> Task goal
Return all lines in the data where the string "instructions" can be found.

> Records for processing
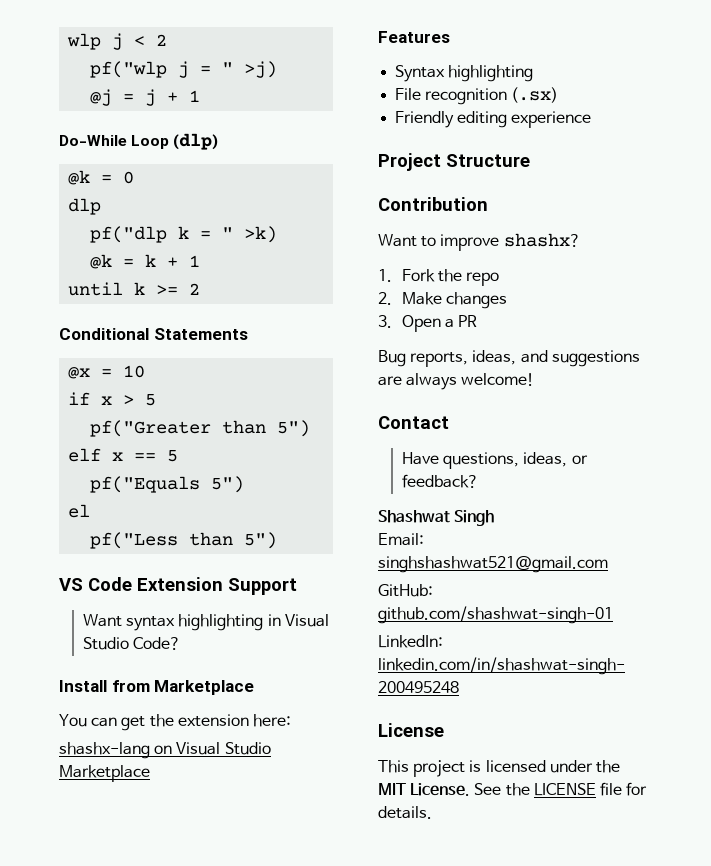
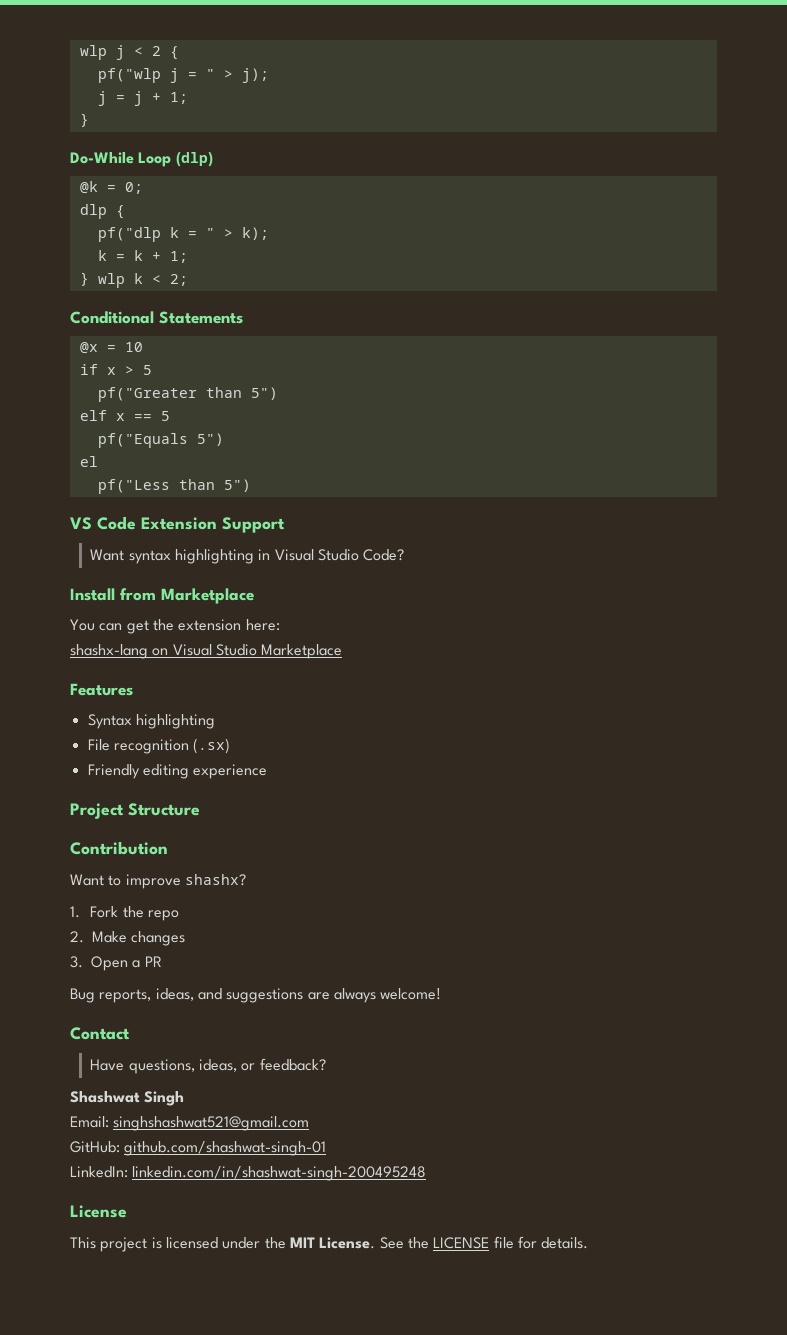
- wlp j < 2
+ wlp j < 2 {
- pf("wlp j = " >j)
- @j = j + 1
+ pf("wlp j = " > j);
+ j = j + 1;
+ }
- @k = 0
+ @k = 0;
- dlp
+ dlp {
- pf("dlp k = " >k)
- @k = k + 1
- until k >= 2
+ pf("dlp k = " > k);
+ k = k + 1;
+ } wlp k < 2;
---
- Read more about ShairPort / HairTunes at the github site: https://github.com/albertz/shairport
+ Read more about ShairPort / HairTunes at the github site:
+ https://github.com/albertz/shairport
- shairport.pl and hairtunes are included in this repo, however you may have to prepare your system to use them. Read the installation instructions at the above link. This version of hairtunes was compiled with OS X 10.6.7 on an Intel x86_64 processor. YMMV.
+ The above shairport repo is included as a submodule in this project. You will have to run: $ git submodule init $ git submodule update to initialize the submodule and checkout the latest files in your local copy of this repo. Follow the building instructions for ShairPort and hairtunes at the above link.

> Answer for the task
- shairport.pl and hairtunes are included in this repo, however you may have to prepare your system to use them. Read the installation instructions at the above link. This version of hairtunes was compiled with OS X 10.6.7 on an Intel x86_64 processor. YMMV.
+ The above shairport repo is included as a submodule in this project. You will have to run: $ git submodule init $ git submodule update to initialize the submodule and checkout the latest files in your local copy of this repo. Follow the building instructions for ShairPort and hairtunes at the above link.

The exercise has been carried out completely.